----- Listed entries -----

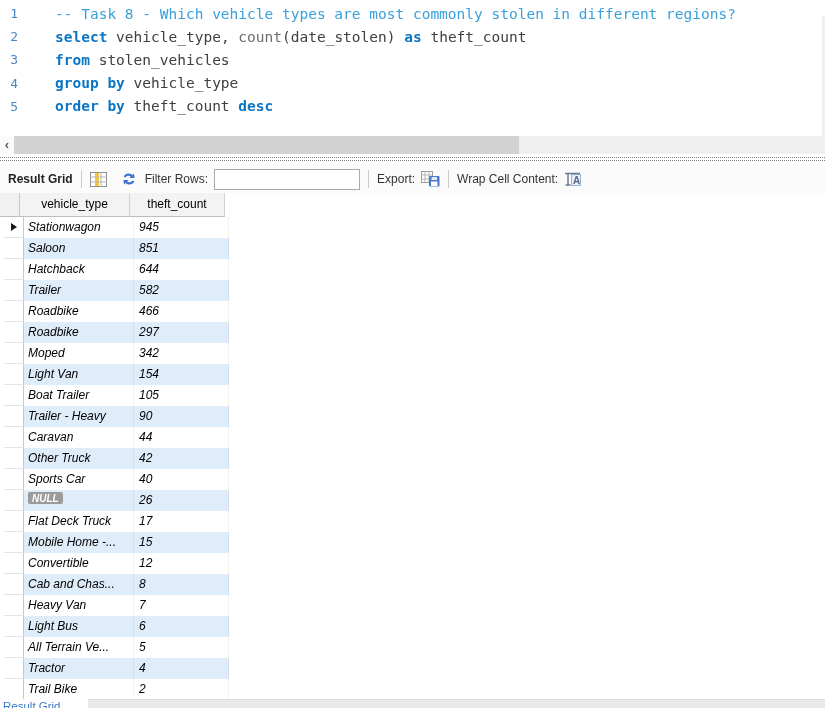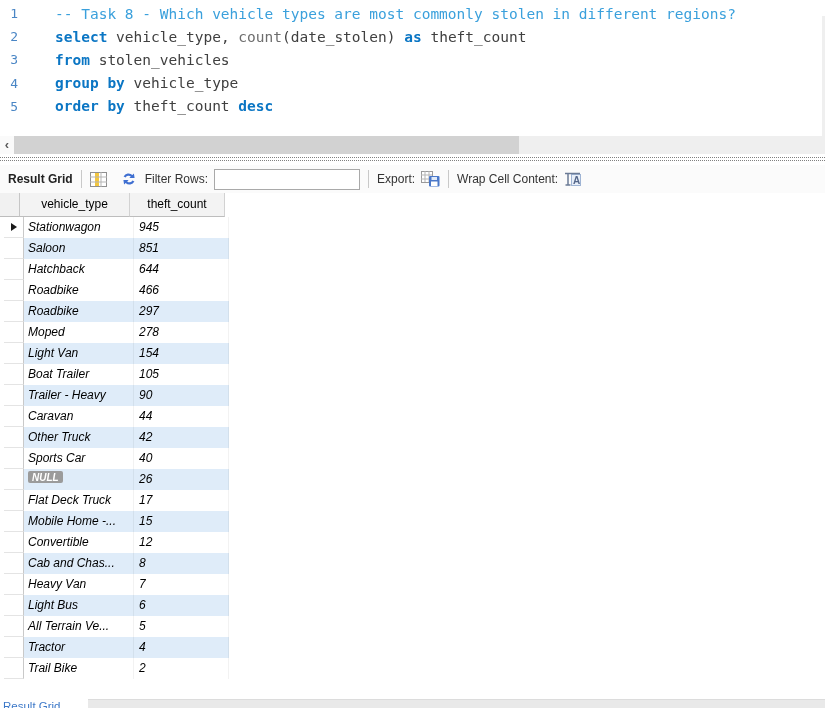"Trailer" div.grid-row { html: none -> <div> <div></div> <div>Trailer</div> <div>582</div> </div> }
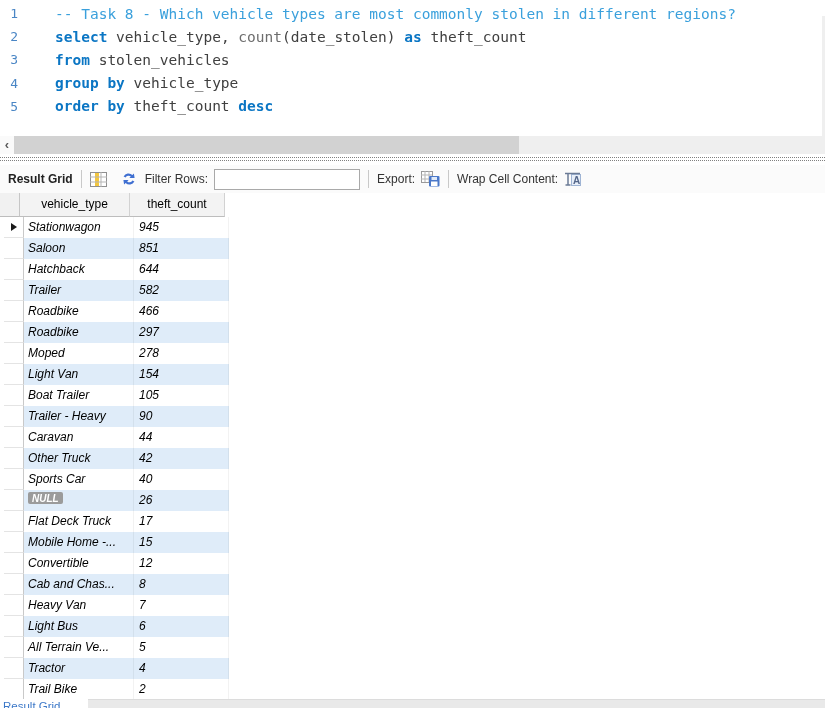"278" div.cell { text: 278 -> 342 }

-----
----- Listed entries -----

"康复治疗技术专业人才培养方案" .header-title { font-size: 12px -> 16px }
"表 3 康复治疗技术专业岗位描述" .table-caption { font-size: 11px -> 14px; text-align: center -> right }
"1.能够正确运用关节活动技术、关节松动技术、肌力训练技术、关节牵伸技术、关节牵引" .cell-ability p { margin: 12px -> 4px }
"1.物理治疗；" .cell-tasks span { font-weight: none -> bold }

-----
----- Listed entries -----

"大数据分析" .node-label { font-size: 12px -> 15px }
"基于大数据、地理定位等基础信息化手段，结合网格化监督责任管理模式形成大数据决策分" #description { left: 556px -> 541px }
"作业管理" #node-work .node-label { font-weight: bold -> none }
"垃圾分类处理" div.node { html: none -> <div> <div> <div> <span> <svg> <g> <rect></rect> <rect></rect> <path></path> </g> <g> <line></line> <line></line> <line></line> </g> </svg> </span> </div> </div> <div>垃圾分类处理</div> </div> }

-----

Copy all lines of the material above where the string "font" occurs.

"康复治疗技术专业人才培养方案" .header-title { font-size: 12px -> 16px }
"表 3 康复治疗技术专业岗位描述" .table-caption { font-size: 11px -> 14px; text-align: center -> right }
"1.物理治疗；" .cell-tasks span { font-weight: none -> bold }
"大数据分析" .node-label { font-size: 12px -> 15px }
"作业管理" #node-work .node-label { font-weight: bold -> none }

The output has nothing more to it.